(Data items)
"""
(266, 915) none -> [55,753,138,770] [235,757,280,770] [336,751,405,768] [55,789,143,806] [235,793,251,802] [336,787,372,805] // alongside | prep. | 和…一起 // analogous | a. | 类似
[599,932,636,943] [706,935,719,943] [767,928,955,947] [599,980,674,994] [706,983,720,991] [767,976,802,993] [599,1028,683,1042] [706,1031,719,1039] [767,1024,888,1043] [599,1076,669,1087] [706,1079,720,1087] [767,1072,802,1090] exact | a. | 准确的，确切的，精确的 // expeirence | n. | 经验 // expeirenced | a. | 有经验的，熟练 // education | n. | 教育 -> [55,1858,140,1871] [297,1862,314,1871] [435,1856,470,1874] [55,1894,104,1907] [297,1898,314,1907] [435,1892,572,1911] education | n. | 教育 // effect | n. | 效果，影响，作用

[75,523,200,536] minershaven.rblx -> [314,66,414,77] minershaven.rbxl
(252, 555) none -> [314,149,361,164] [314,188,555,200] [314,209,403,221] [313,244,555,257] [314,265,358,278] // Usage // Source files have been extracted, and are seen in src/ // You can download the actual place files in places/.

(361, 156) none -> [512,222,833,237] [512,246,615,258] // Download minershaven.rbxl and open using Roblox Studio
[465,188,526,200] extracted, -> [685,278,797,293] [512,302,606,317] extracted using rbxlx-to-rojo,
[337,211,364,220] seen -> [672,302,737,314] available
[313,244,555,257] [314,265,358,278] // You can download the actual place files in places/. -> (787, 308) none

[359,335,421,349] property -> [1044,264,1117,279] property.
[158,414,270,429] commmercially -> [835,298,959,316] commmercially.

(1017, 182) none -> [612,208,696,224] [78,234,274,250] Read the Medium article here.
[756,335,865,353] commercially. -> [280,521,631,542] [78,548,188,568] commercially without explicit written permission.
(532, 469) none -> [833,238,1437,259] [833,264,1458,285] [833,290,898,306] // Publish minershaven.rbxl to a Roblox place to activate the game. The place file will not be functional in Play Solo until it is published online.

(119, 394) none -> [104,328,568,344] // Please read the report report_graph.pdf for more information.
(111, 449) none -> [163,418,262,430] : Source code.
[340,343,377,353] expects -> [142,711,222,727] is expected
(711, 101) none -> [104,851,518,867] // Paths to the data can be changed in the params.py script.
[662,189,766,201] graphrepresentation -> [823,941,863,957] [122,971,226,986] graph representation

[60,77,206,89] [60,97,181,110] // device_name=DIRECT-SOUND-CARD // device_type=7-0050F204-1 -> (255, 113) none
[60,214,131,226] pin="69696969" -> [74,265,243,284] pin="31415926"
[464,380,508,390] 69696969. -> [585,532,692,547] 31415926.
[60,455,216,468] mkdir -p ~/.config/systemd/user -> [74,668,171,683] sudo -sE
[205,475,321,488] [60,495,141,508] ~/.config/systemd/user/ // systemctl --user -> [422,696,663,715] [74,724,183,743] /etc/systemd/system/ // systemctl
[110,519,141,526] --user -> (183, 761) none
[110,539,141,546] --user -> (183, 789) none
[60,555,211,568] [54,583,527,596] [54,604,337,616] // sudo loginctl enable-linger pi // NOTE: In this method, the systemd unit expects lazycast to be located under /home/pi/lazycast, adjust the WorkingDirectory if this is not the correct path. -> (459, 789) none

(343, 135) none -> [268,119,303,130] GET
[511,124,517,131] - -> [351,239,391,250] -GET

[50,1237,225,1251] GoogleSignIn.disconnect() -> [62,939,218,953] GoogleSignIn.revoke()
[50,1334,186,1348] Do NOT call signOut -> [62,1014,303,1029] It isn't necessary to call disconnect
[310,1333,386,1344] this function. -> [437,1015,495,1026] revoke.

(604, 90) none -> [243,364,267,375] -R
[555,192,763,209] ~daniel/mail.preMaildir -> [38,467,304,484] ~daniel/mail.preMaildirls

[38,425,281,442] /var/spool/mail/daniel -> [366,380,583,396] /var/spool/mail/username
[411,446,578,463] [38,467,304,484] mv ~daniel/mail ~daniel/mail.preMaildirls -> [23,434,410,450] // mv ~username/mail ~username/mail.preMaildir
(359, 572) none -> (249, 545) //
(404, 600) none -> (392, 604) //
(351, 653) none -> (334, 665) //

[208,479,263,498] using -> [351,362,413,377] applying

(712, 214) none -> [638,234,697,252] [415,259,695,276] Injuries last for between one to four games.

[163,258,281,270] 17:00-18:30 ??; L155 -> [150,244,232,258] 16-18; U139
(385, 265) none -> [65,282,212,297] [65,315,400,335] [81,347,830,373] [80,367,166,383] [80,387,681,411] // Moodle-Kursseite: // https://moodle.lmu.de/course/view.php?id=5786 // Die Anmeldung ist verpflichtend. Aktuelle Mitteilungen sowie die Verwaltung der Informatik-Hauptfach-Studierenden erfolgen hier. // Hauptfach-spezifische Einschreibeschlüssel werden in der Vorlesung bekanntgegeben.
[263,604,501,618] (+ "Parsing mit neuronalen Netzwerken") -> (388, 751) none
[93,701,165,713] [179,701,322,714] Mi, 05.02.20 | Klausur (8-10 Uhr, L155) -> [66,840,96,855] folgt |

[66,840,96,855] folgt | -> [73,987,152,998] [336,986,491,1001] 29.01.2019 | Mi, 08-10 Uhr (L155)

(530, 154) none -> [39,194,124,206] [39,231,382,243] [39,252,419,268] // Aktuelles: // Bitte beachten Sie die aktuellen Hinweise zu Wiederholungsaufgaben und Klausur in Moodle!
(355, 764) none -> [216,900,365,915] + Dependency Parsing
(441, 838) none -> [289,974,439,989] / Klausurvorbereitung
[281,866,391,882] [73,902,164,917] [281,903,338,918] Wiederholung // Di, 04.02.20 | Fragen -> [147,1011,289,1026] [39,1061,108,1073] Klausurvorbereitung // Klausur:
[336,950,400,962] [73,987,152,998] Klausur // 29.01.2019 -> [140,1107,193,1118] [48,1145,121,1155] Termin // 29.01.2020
"""
Problem statement:
When you reach the line that contains "(1017, 182) none", stop; output it and every line before it from the start of the data, exactly as written.

Task output:
(266, 915) none -> [55,753,138,770] [235,757,280,770] [336,751,405,768] [55,789,143,806] [235,793,251,802] [336,787,372,805] // alongside | prep. | 和…一起 // analogous | a. | 类似
[599,932,636,943] [706,935,719,943] [767,928,955,947] [599,980,674,994] [706,983,720,991] [767,976,802,993] [599,1028,683,1042] [706,1031,719,1039] [767,1024,888,1043] [599,1076,669,1087] [706,1079,720,1087] [767,1072,802,1090] exact | a. | 准确的，确切的，精确的 // expeirence | n. | 经验 // expeirenced | a. | 有经验的，熟练 // education | n. | 教育 -> [55,1858,140,1871] [297,1862,314,1871] [435,1856,470,1874] [55,1894,104,1907] [297,1898,314,1907] [435,1892,572,1911] education | n. | 教育 // effect | n. | 效果，影响，作用

[75,523,200,536] minershaven.rblx -> [314,66,414,77] minershaven.rbxl
(252, 555) none -> [314,149,361,164] [314,188,555,200] [314,209,403,221] [313,244,555,257] [314,265,358,278] // Usage // Source files have been extracted, and are seen in src/ // You can download the actual place files in places/.

(361, 156) none -> [512,222,833,237] [512,246,615,258] // Download minershaven.rbxl and open using Roblox Studio
[465,188,526,200] extracted, -> [685,278,797,293] [512,302,606,317] extracted using rbxlx-to-rojo,
[337,211,364,220] seen -> [672,302,737,314] available
[313,244,555,257] [314,265,358,278] // You can download the actual place files in places/. -> (787, 308) none

[359,335,421,349] property -> [1044,264,1117,279] property.
[158,414,270,429] commmercially -> [835,298,959,316] commmercially.

(1017, 182) none -> [612,208,696,224] [78,234,274,250] Read the Medium article here.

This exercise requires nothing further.